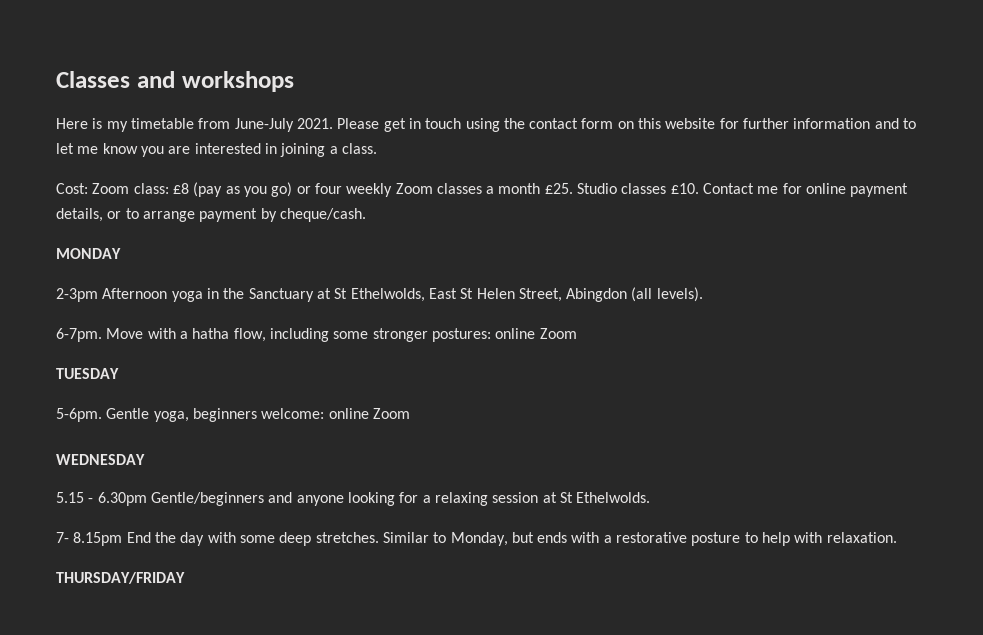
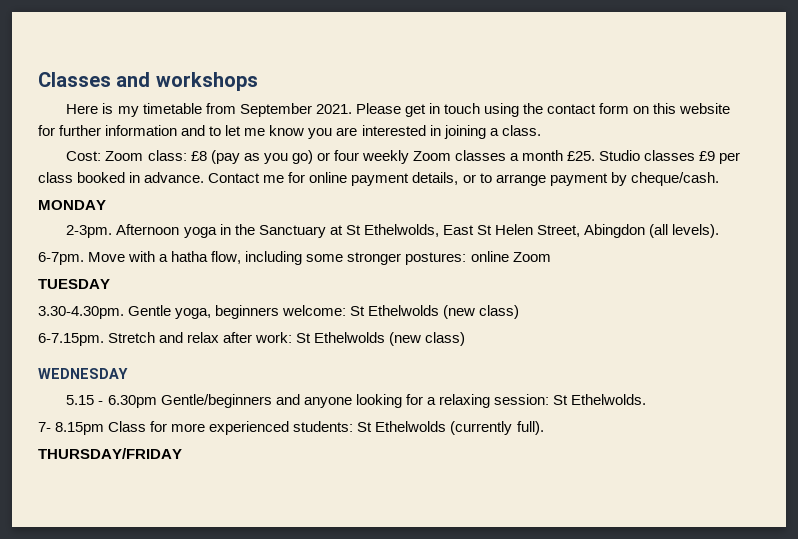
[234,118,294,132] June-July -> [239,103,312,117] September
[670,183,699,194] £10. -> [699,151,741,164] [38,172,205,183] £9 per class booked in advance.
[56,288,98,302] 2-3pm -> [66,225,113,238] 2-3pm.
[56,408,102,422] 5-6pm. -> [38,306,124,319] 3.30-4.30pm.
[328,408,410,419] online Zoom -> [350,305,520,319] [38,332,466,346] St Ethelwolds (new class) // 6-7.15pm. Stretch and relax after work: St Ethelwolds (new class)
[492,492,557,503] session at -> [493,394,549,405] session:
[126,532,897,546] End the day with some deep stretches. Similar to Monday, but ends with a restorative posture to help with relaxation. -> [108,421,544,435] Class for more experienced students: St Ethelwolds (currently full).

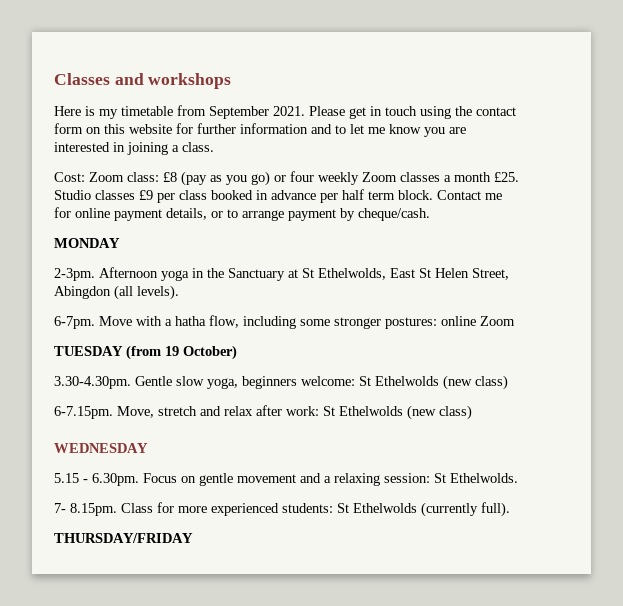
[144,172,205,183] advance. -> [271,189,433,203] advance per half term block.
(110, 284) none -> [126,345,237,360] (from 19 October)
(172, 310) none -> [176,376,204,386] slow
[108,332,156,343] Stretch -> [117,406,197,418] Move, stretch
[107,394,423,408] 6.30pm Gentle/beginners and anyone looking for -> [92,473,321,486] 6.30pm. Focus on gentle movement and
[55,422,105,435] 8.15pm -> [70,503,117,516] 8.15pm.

Work to complete – Word for word, repeat the lines above from the one with "[126,532,897,546] End the" through the one with "(172, 310) none -> [176,376,204,386] slow", and nothing beyond them. Omit the pictures.

Worked solution –
[126,532,897,546] End the day with some deep stretches. Similar to Monday, but ends with a restorative posture to help with relaxation. -> [108,421,544,435] Class for more experienced students: St Ethelwolds (currently full).

[144,172,205,183] advance. -> [271,189,433,203] advance per half term block.
(110, 284) none -> [126,345,237,360] (from 19 October)
(172, 310) none -> [176,376,204,386] slow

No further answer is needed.